Dataset records
========
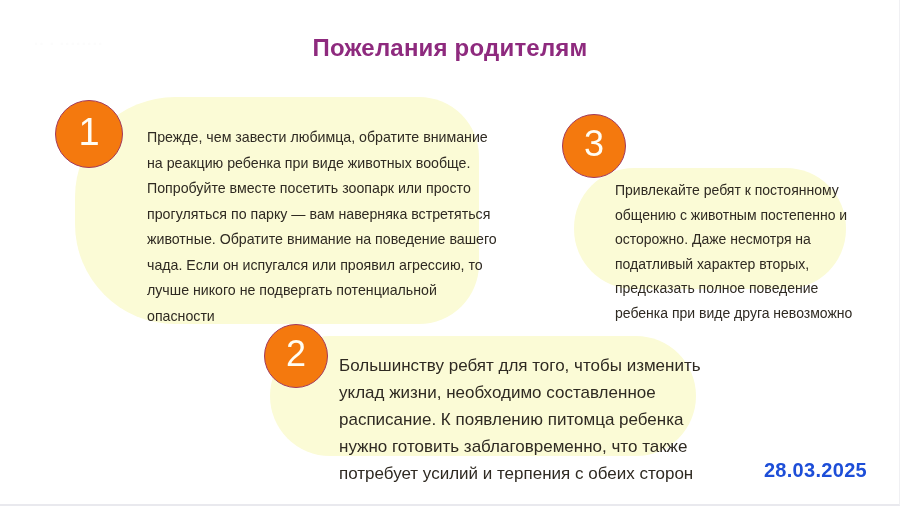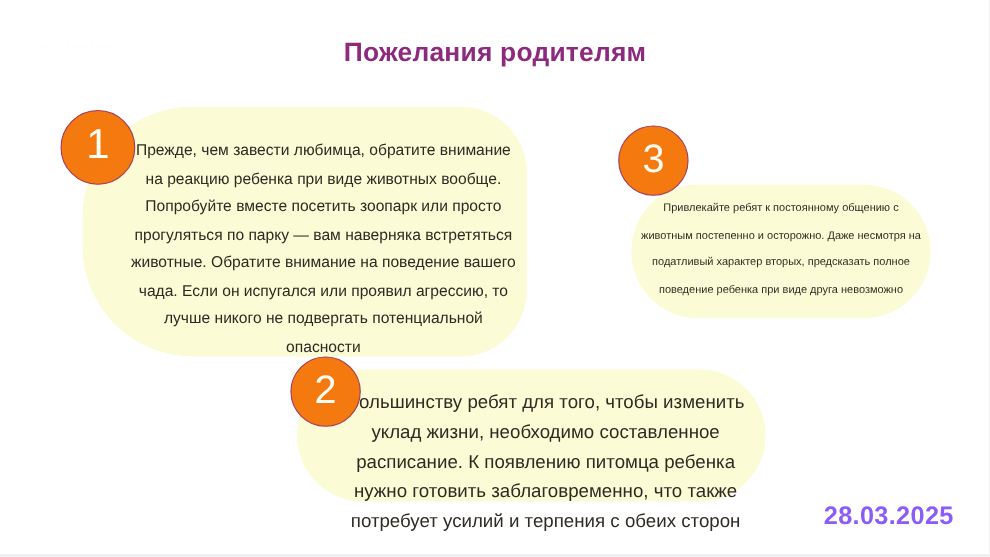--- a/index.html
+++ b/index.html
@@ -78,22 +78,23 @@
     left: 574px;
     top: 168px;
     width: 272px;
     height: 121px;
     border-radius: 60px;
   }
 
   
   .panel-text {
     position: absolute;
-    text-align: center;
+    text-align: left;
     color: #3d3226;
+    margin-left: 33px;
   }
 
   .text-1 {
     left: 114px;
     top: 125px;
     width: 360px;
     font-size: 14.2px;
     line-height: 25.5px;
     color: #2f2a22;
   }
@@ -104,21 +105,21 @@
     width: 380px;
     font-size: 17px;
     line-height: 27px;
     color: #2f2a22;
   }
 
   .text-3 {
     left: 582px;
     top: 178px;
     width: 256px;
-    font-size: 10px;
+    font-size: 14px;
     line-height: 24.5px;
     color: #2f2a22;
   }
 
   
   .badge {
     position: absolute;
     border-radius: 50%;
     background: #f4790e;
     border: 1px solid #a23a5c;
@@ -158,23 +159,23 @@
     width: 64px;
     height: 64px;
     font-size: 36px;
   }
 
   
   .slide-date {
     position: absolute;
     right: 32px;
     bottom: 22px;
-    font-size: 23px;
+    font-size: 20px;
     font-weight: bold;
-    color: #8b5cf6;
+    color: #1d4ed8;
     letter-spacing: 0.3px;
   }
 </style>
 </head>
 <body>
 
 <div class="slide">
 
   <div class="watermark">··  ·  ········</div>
========
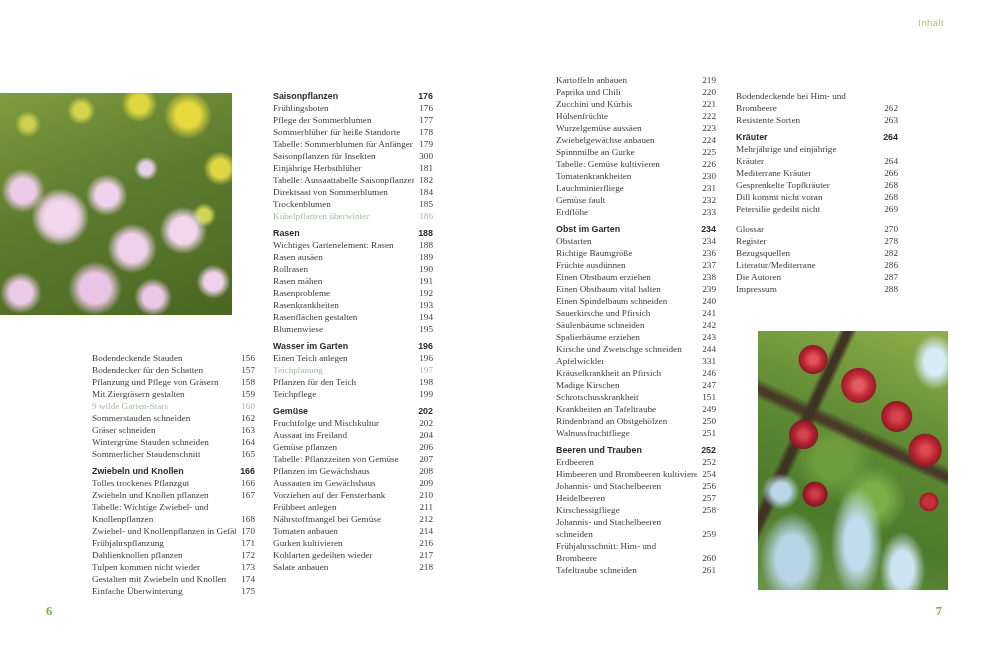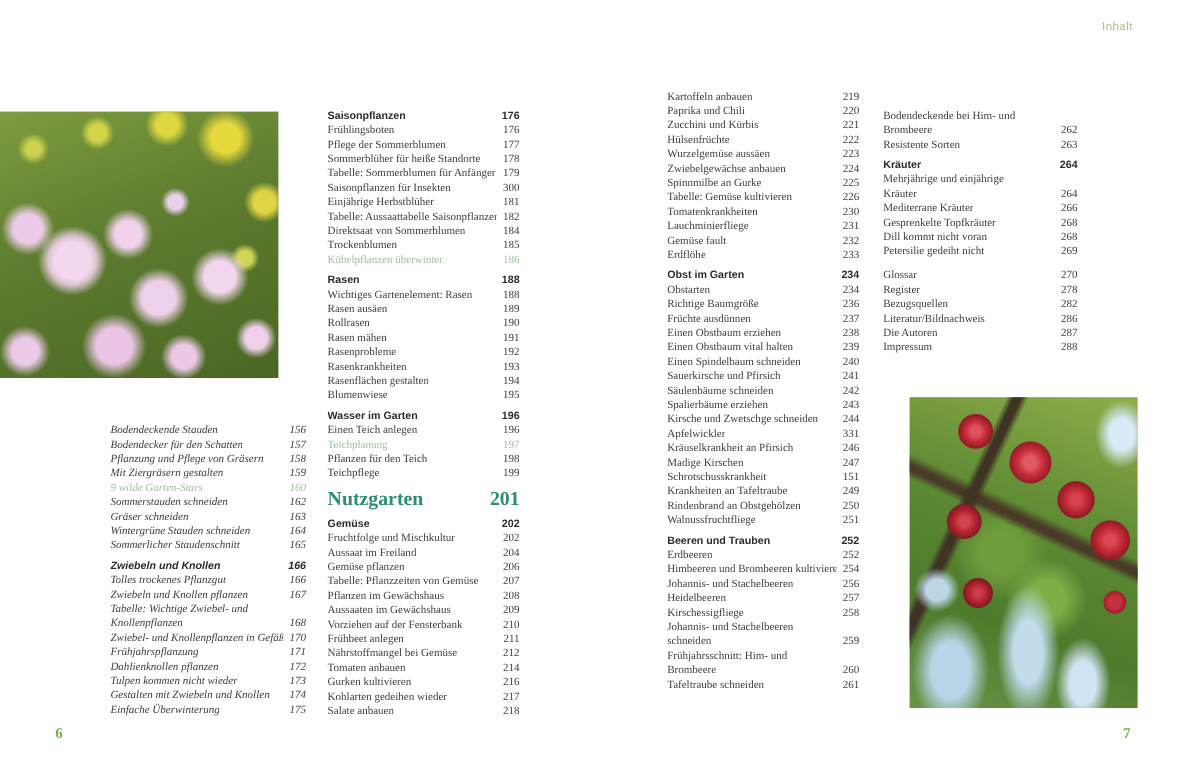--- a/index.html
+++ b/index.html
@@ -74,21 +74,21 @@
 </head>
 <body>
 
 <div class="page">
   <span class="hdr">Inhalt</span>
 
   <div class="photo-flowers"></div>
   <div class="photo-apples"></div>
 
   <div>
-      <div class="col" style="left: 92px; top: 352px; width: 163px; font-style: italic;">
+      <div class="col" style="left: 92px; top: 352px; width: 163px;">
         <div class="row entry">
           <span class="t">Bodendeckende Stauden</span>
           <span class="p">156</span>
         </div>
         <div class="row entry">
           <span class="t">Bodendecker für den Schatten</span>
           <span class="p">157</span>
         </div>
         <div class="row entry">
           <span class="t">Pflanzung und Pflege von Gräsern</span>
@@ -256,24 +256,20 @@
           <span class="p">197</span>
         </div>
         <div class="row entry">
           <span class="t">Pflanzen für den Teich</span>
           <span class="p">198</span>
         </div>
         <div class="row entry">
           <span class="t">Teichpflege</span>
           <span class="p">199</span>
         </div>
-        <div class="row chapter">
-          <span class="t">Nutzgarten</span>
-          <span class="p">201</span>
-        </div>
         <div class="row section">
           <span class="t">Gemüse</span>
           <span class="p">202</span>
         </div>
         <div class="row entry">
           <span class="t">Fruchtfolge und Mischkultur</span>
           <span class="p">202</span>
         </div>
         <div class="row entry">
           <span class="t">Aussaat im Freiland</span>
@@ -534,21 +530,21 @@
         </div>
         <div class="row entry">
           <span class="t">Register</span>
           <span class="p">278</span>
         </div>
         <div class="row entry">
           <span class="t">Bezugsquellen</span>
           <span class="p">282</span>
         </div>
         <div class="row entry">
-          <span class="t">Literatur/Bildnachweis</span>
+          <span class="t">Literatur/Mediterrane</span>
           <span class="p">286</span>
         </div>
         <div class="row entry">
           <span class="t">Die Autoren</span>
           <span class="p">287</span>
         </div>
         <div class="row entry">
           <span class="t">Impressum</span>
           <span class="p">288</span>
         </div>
========
- YOUR OBJECTIVE: Only lines holding the string "style" are wanted; gather each one from the entries above.

- RESPONSE BELOW:
 </style>
-      <div class="col" style="left: 92px; top: 352px; width: 163px; font-style: italic;">
+      <div class="col" style="left: 92px; top: 352px; width: 163px;">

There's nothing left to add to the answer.